Setelah berkoordinasi, dua armada mobil pemadam kebakaran (Damkar) Kabupaten Sidrap diterjunkan ke lokasi. Proses pemadaman berlangsung cukup alot karena medan yang cukup tinggi, namun selang milik Damkar masih mampu menjangkau titik api. Sekitar pukul 16.40 WITA, api berhasil dijinakkan dan tidak ada korban jiwa dalam insiden ini.
Meski api telah padam, pihak kepolisian masih menyelidiki penyebab pasti munculnya api. Kapolsek Watang Pulu menyebut bahwa musim kemarau yang melanda wilayah Sulawesi Selatan membuat lahan kering sangat mudah terbakar. Kondisi ini diperparah dengan lokasi kebakaran yang berada di kawasan dengan kontur tanah cukup tinggi.
"Begitu mendapat laporan dari warga, saya langsung menghubungi Damkar untuk bersama-sama melakukan pemadaman, dibantu warga setempat," ujar Jamaluddin kepada awak media di lokasi kejadian.
Proses pemadaman melibatkan kerja sama antara aparat kepolisian, TNI, petugas Damkar, dan warga sekitar. Mereka bahu-membahu memadamkan bara api yang masih menyala di sejumlah titik untuk mencegah kobaran api meluas ke area permukiman maupun lahan warga lainnya.
"Pemadaman terus kami lakukan ke titik api yang masih terlihat menyala. Dua armada mobil Damkar membantu memadamkan api sehingga sekitar pukul 16.40 WITA api berhasil dijinakkan," jelasnya.
Pasca kejadian, Kapolsek Watang Pulu mengeluarkan imbauan keras kepada masyarakat agar tidak melakukan aktivitas yang berpotensi memicu kebakaran hutan dan lahan. Ia menegaskan bahwa konsekuensi dari pembakaran lahan di musim kemarau sangatlah fatal dan bisa merugikan banyak pihak.
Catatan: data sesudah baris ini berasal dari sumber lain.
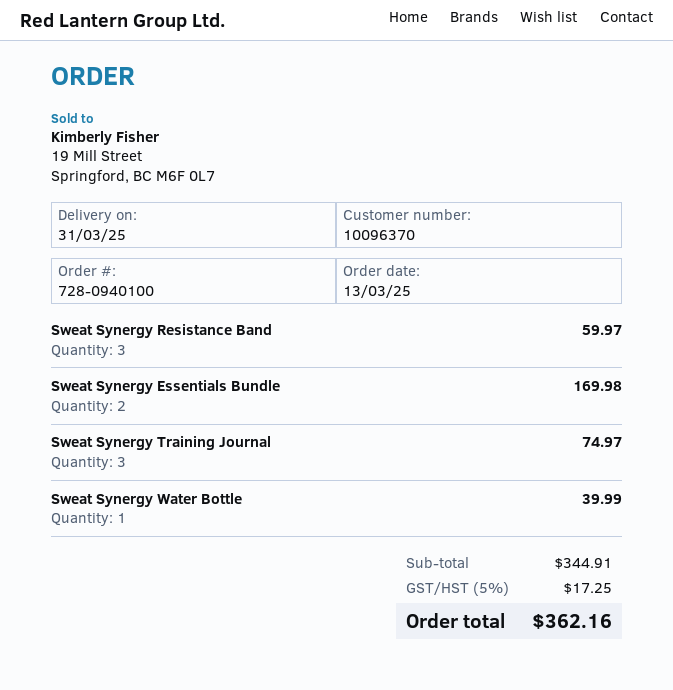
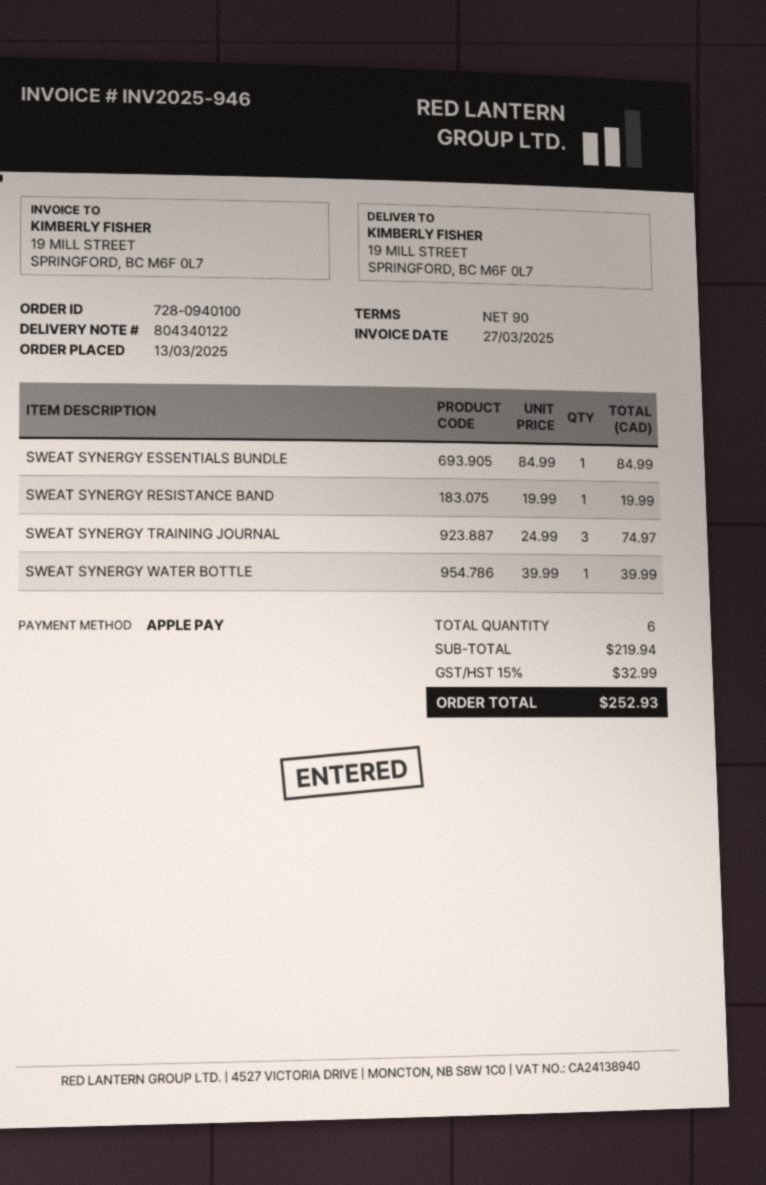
Sweat Synergy Resistance Band: 3 for 59.97 -> 1 for 19.99
Sweat Synergy Essentials Bundle: 2 for 169.98 -> 1 for 84.99
subtotal: 344.91 -> 219.94
tax: 5% = 17.25 -> 15% = 32.99
total: 362.16 -> 252.93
"Kami mengimbau kepada warga agar jangan melakukan hal-hal yang bisa menimbulkan kebakaran hutan dan lahan, mengingat saat ini musim kering sehingga sangat mudah berpotensi terjadi kebakaran," pungkasnya.
Kerugian material akibat kebakaran ini diperkirakan cukup signifikan mengingat luas lahan bambu yang terbakar mencapai tiga hektare. Pihak kepolisian masih melakukan pendataan lebih lanjut terkait kerugian yang dialami pemilik kebun.